[[ DATA FOR REVIEW, beginning ]]

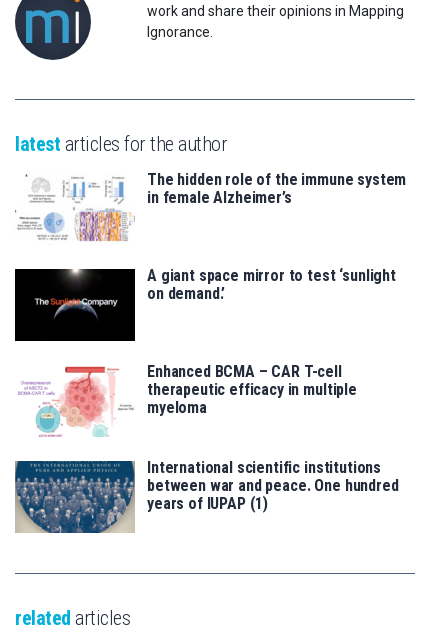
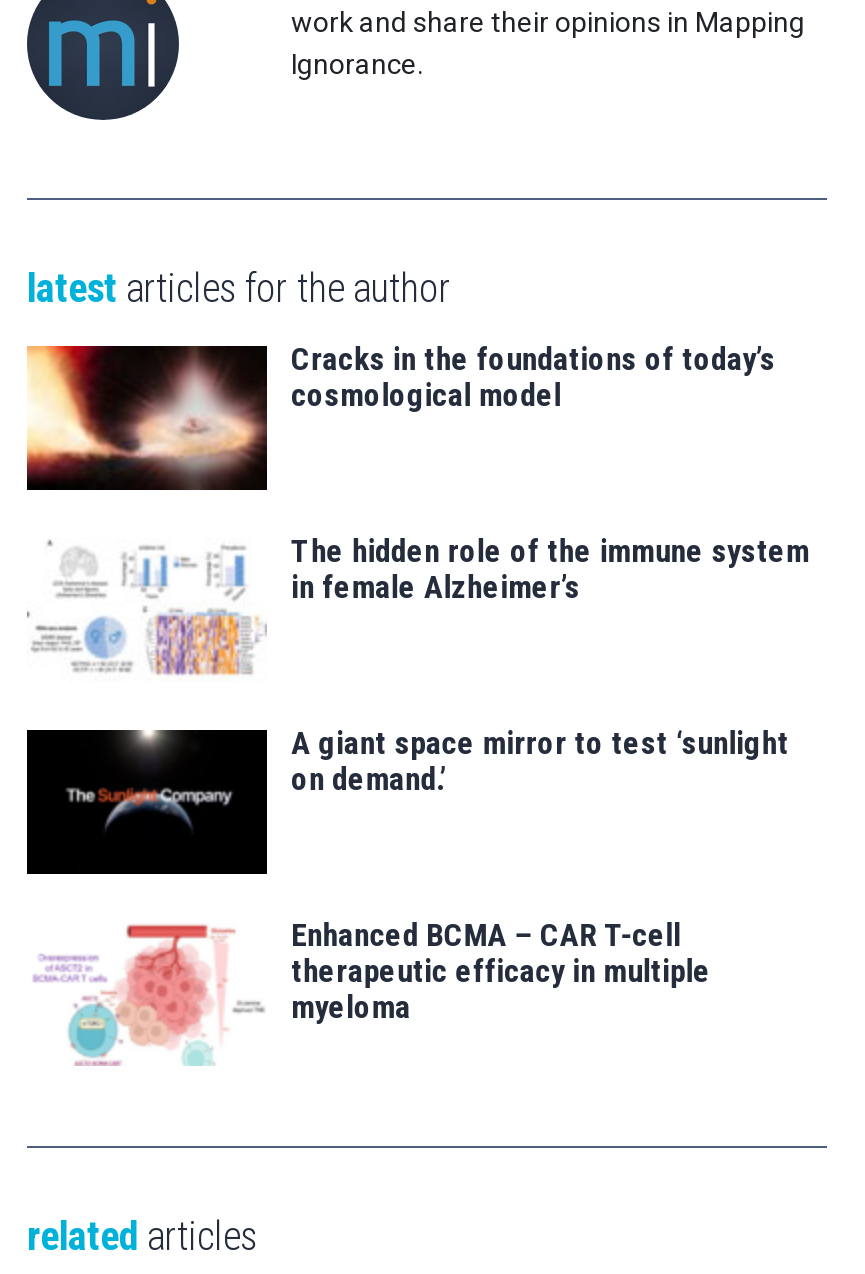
+ [image]
+ Cracks in the foundations of today’s
+ cosmological model

moved down: [image] | The hidden role of the immune system | in female Alzheimer’s | A giant space mirror to test ‘sunlight | on demand.’ | Enhanced BCMA – CAR T-cell | therapeutic efficacy in multiple | myeloma

- [image]
- International scientific institutions
- between war and peace. One hundred
- years of IUPAP (1)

[[ DATA FOR REVIEW, end ]]

**PROBLEM DESCRIPTION**
Locate the word "image" in the data above. Copy every line carrying it.

**TASK RESULT**
+ [image]
moved down: [image] | The hidden role of the immune system | in female Alzheimer’s | A giant space mirror to test ‘sunlight | on demand.’ | Enhanced BCMA – CAR T-cell | therapeutic efficacy in multiple | myeloma
- [image]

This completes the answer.